=== EXERCISE OBJECTIVE ===
From the data that follows, copy every line with the string "left".

[MATERIAL SHOWN Boundary: Start]

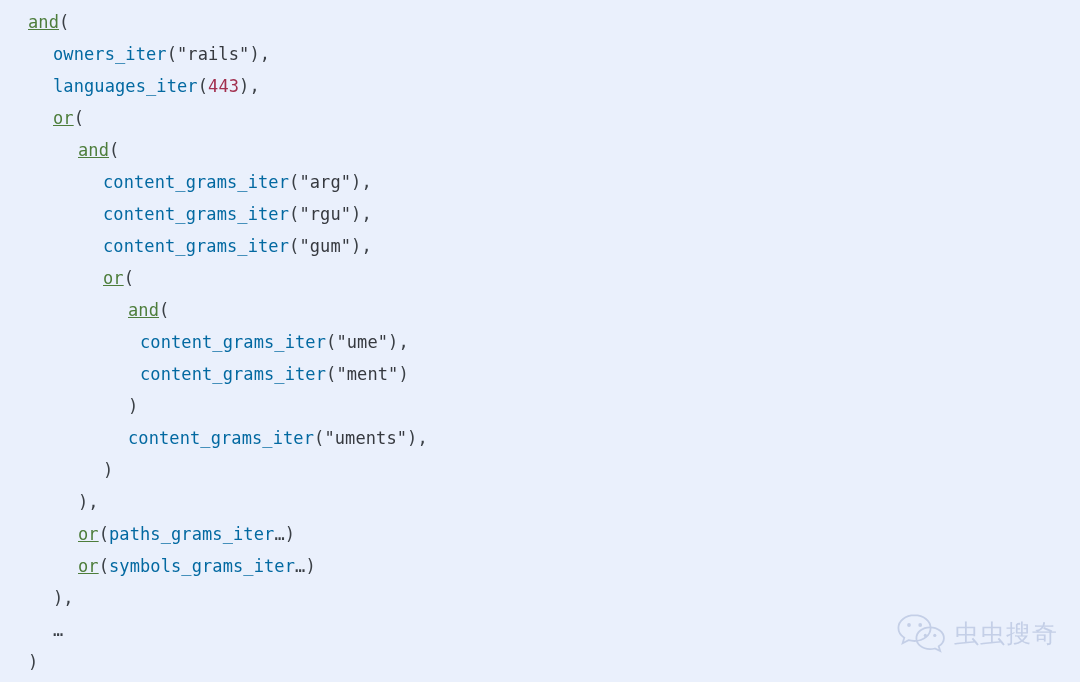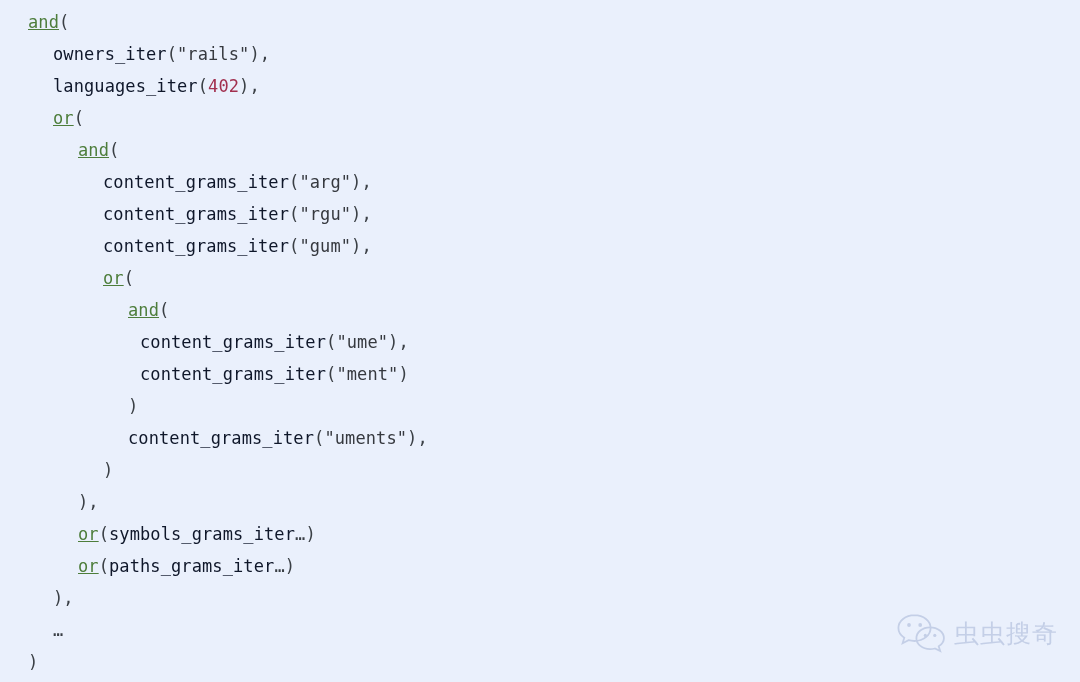--- a/index.html
+++ b/index.html
@@ -38,21 +38,21 @@
 
   
   .ind-0 { padding-left: 28px; }
   .ind-1 { padding-left: 53px; }
   .ind-2 { padding-left: 78px; }
   .ind-3 { padding-left: 103px; }
   .ind-4 { padding-left: 128px; }
   .ind-5 { padding-left: 140px; }
 
   .tok-kw    { color: #4d7d3b; text-decoration: underline; }
-  .tok-fn    { color: #0f172a; }
+  .tok-fn    { color: #0369a1; }
   .tok-punct { color: #3a3f45; }
   .tok-str   { color: #36393f; }
   .tok-num   { color: #a2304f; }
   .tok-ell   { color: #3a3f45; }
 
   
   #watermark {
     position: absolute;
     right: 22px;
     bottom: 28px;
@@ -74,36 +74,36 @@
     line-height: 1;
     white-space: nowrap;
   }
 </style>
 </head>
 <body>
 
 <div id="code-block">
     <div class="code-line ind-0"><span class="tok-kw">and</span><span class="tok-punct">(</span></div>
     <div class="code-line ind-1"><span class="tok-fn">owners_iter</span><span class="tok-punct">(</span><span class="tok-str">"rails"</span><span class="tok-punct">),</span></div>
-    <div class="code-line ind-1"><span class="tok-fn">languages_iter</span><span class="tok-punct">(</span><span class="tok-num">402</span><span class="tok-punct">),</span></div>
+    <div class="code-line ind-1"><span class="tok-fn">languages_iter</span><span class="tok-punct">(</span><span class="tok-num">443</span><span class="tok-punct">),</span></div>
     <div class="code-line ind-1"><span class="tok-kw">or</span><span class="tok-punct">(</span></div>
     <div class="code-line ind-2"><span class="tok-kw">and</span><span class="tok-punct">(</span></div>
     <div class="code-line ind-3"><span class="tok-fn">content_grams_iter</span><span class="tok-punct">(</span><span class="tok-str">"arg"</span><span class="tok-punct">),</span></div>
     <div class="code-line ind-3"><span class="tok-fn">content_grams_iter</span><span class="tok-punct">(</span><span class="tok-str">"rgu"</span><span class="tok-punct">),</span></div>
     <div class="code-line ind-3"><span class="tok-fn">content_grams_iter</span><span class="tok-punct">(</span><span class="tok-str">"gum"</span><span class="tok-punct">),</span></div>
     <div class="code-line ind-3"><span class="tok-kw">or</span><span class="tok-punct">(</span></div>
     <div class="code-line ind-4"><span class="tok-kw">and</span><span class="tok-punct">(</span></div>
     <div class="code-line ind-5"><span class="tok-fn">content_grams_iter</span><span class="tok-punct">(</span><span class="tok-str">"ume"</span><span class="tok-punct">),</span></div>
     <div class="code-line ind-5"><span class="tok-fn">content_grams_iter</span><span class="tok-punct">(</span><span class="tok-str">"ment"</span><span class="tok-punct">)</span></div>
     <div class="code-line ind-4"><span class="tok-punct">)</span></div>
     <div class="code-line ind-4"><span class="tok-fn">content_grams_iter</span><span class="tok-punct">(</span><span class="tok-str">"uments"</span><span class="tok-punct">),</span></div>
     <div class="code-line ind-3"><span class="tok-punct">)</span></div>
     <div class="code-line ind-2"><span class="tok-punct">),</span></div>
+    <div class="code-line ind-2"><span class="tok-kw">or</span><span class="tok-punct">(</span><span class="tok-fn">paths_grams_iter</span><span class="tok-ell">…</span><span class="tok-punct">)</span></div>
     <div class="code-line ind-2"><span class="tok-kw">or</span><span class="tok-punct">(</span><span class="tok-fn">symbols_grams_iter</span><span class="tok-ell">…</span><span class="tok-punct">)</span></div>
-    <div class="code-line ind-2"><span class="tok-kw">or</span><span class="tok-punct">(</span><span class="tok-fn">paths_grams_iter</span><span class="tok-ell">…</span><span class="tok-punct">)</span></div>
     <div class="code-line ind-1"><span class="tok-punct">),</span></div>
     <div class="code-line ind-1"><span class="tok-ell">…</span></div>
     <div class="code-line ind-0"><span class="tok-punct">)</span></div>
   </div>
 
 <div id="watermark">
   <svg class="wm-logo" viewBox="0 0 52 42" aria-hidden="true">
     <g fill="none" stroke="#c3cee6" stroke-width="1.8">
 
       <path d="M18.5 3.2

[MATERIAL SHOWN Boundary: End]

=== WORKED SOLUTION ===
   .ind-0 { padding-left: 28px; }
   .ind-1 { padding-left: 53px; }
   .ind-2 { padding-left: 78px; }
   .ind-3 { padding-left: 103px; }
   .ind-4 { padding-left: 128px; }
   .ind-5 { padding-left: 140px; }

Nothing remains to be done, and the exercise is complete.